Supplied material: Begin

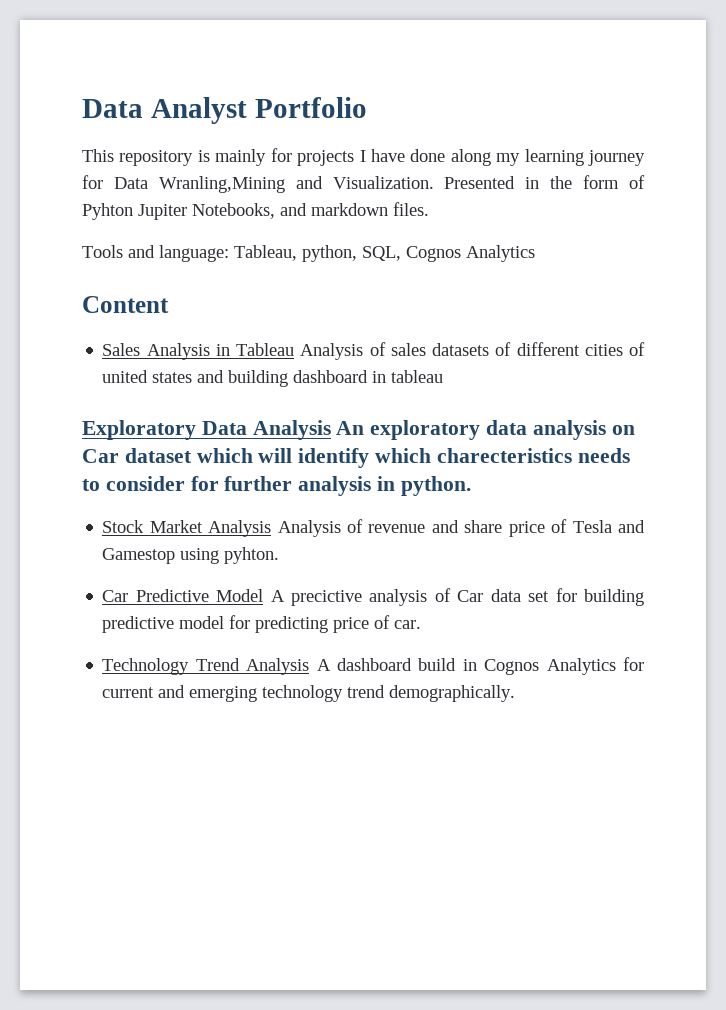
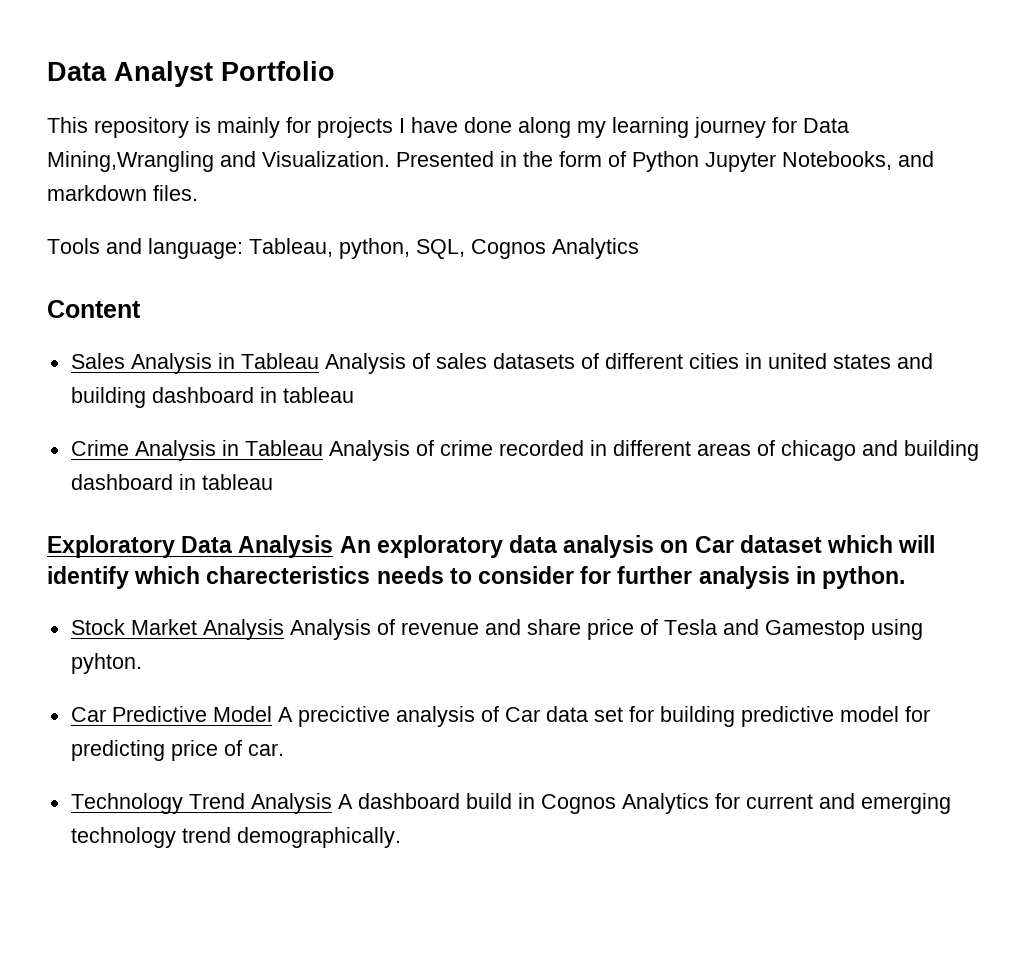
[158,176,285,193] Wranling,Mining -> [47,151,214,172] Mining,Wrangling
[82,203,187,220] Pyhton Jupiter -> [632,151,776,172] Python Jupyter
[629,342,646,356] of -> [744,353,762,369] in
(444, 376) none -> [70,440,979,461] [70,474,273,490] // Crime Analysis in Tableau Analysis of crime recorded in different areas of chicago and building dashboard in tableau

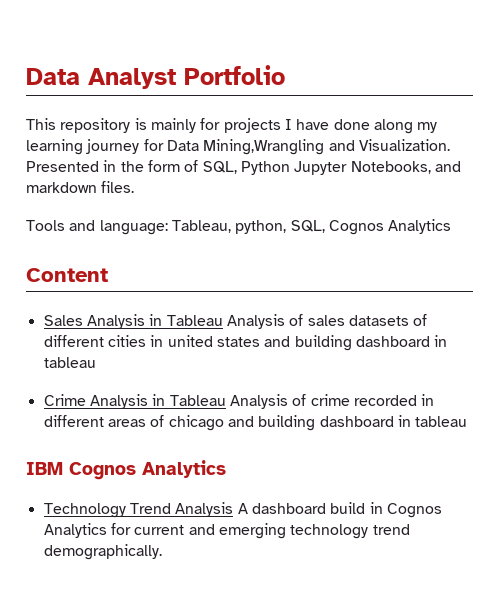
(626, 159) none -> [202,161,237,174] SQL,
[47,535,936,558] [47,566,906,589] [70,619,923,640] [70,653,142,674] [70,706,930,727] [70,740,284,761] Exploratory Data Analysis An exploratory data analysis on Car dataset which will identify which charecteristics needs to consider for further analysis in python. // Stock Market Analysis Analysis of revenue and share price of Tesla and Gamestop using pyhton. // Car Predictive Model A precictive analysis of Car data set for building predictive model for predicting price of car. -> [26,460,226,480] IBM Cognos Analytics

Supplied material: End
Supplied material: Begin

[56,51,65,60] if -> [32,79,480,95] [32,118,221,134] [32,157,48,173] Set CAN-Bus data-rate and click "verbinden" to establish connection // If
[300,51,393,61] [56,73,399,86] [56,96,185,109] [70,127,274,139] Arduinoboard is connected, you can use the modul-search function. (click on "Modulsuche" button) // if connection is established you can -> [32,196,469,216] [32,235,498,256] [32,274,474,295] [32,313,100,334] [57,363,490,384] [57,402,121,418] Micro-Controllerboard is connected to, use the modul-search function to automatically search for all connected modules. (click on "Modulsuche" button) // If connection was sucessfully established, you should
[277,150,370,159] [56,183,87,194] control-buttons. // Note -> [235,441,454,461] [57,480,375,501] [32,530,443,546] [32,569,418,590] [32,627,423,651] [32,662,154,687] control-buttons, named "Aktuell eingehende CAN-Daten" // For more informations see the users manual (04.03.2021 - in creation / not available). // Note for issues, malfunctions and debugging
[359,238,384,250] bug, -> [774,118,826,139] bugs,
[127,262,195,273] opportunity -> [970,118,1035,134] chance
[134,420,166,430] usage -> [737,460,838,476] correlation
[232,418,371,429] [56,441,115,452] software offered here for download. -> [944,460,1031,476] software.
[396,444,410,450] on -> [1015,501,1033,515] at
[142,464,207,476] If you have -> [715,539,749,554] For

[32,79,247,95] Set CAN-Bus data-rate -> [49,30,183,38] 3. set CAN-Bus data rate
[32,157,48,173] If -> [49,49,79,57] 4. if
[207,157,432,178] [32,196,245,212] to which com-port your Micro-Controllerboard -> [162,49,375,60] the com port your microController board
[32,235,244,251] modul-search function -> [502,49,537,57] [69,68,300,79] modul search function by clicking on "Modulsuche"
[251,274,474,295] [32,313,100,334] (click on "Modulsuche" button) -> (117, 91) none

Supplied material: End

__Problem requirements__: From the listing above, output exactly the run of lines that starts with the line containing "[359,238,384,250] bug, ->" and ends with the line containing "[142,464,207,476] If you".

__Response box__:
[359,238,384,250] bug, -> [774,118,826,139] bugs,
[127,262,195,273] opportunity -> [970,118,1035,134] chance
[134,420,166,430] usage -> [737,460,838,476] correlation
[232,418,371,429] [56,441,115,452] software offered here for download. -> [944,460,1031,476] software.
[396,444,410,450] on -> [1015,501,1033,515] at
[142,464,207,476] If you have -> [715,539,749,554] For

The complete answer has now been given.